Work request: All the data that follows should be repeated exactly, without a single picture.

(Web page revision data)
____________

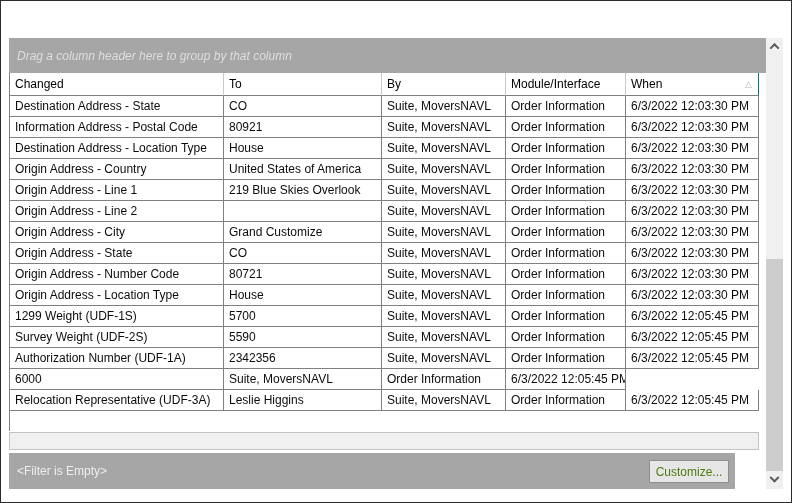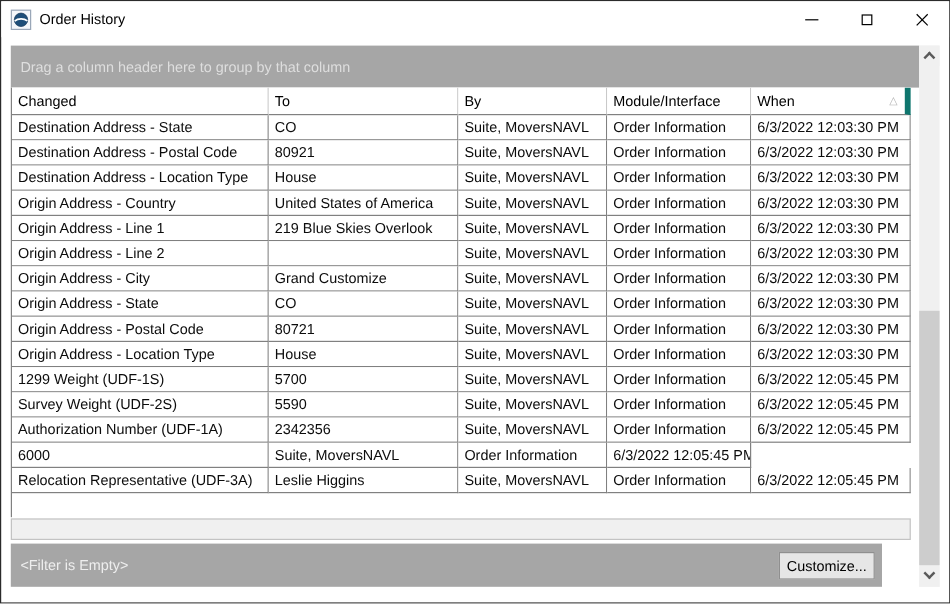"Order History" div.titlebar { html: <div> <div> <svg> <circle></circle> <path></path> </svg> </div> <span>Order History</span> <div> <button> <span></span> </button> <button> <span></span> </button> <button> <span></span> </button> </div> </div> -> none }
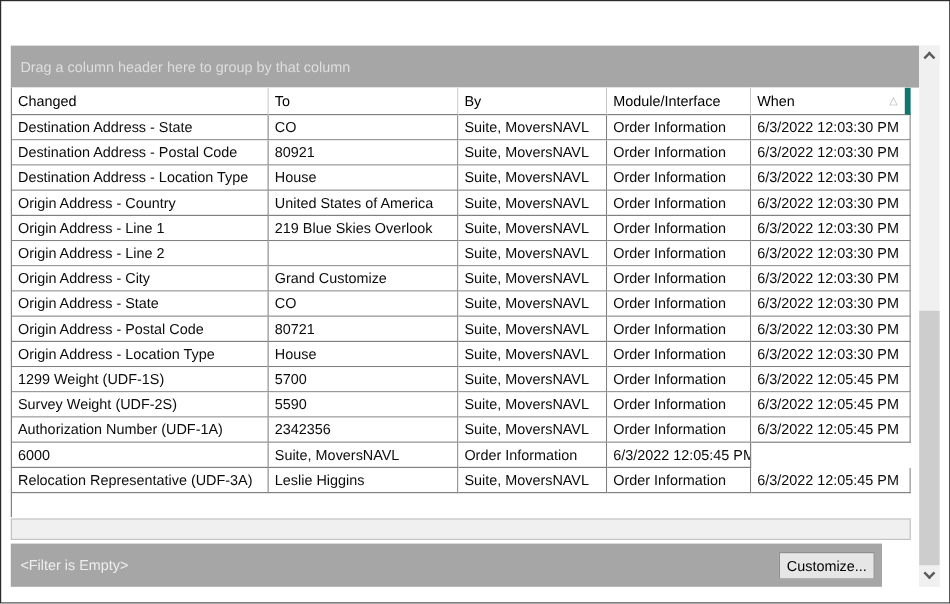"Drag a column header here" .group-bar { font-style: none -> italic }
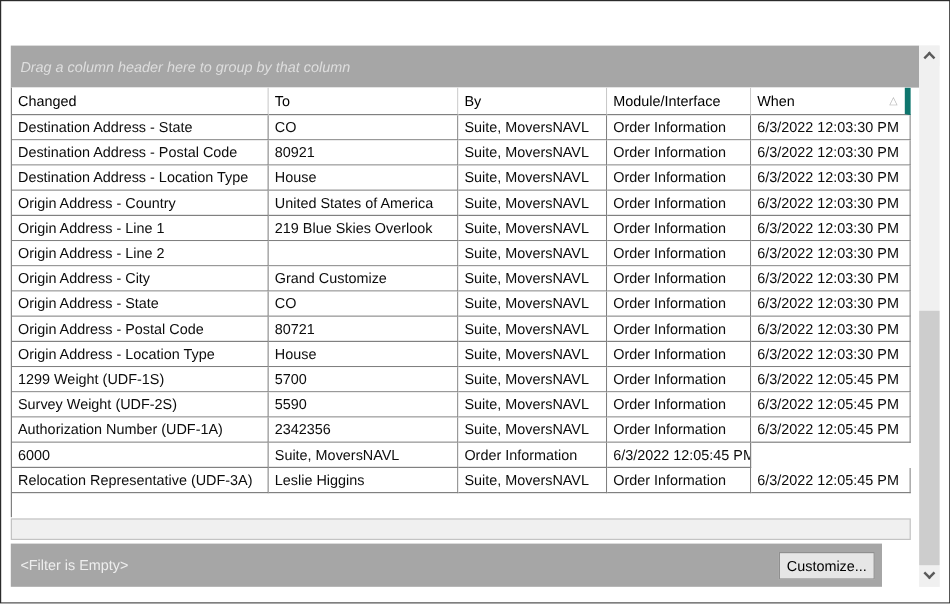"When" .grid-header .cell:last-child { border-right: 5px solid #0f766e -> 1px solid #0f766e }
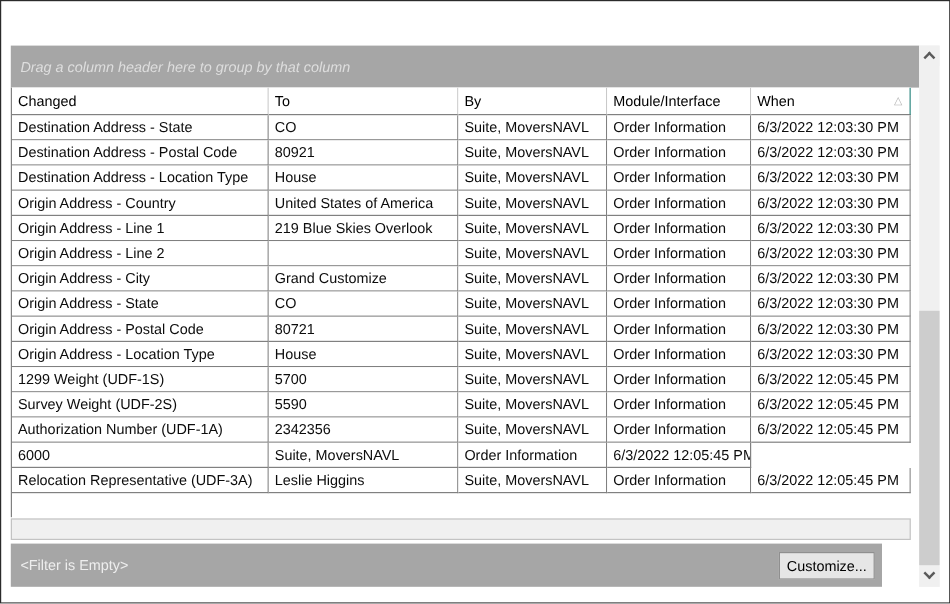"Destination Address - Postal Code" div.cell { text: Destination -> Information }
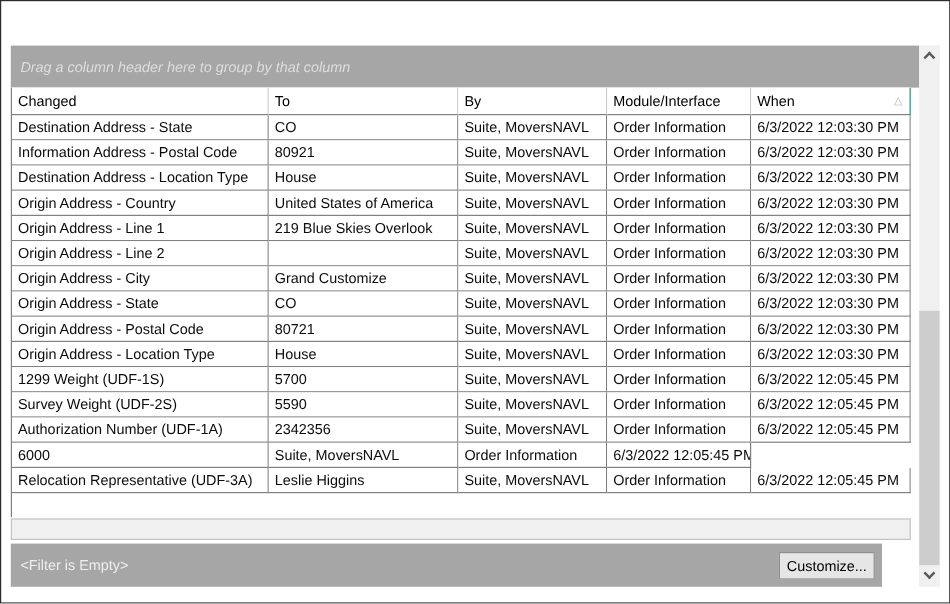"Origin Address - Postal Code" div.cell { text: Postal -> Number }
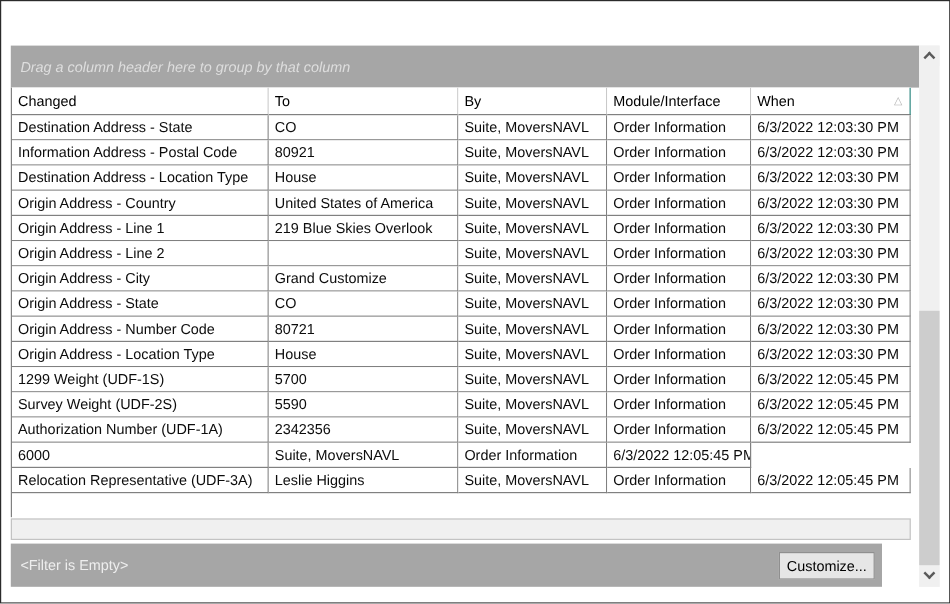"Customize..." .customize-btn { color: #000000 -> #4d7c0f }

____________

Solution to this exercise:
"Order History" div.titlebar { html: <div> <div> <svg> <circle></circle> <path></path> </svg> </div> <span>Order History</span> <div> <button> <span></span> </button> <button> <span></span> </button> <button> <span></span> </button> </div> </div> -> none }
"Drag a column header here" .group-bar { font-style: none -> italic }
"When" .grid-header .cell:last-child { border-right: 5px solid #0f766e -> 1px solid #0f766e }
"Destination Address - Postal Code" div.cell { text: Destination -> Information }
"Origin Address - Postal Code" div.cell { text: Postal -> Number }
"Customize..." .customize-btn { color: #000000 -> #4d7c0f }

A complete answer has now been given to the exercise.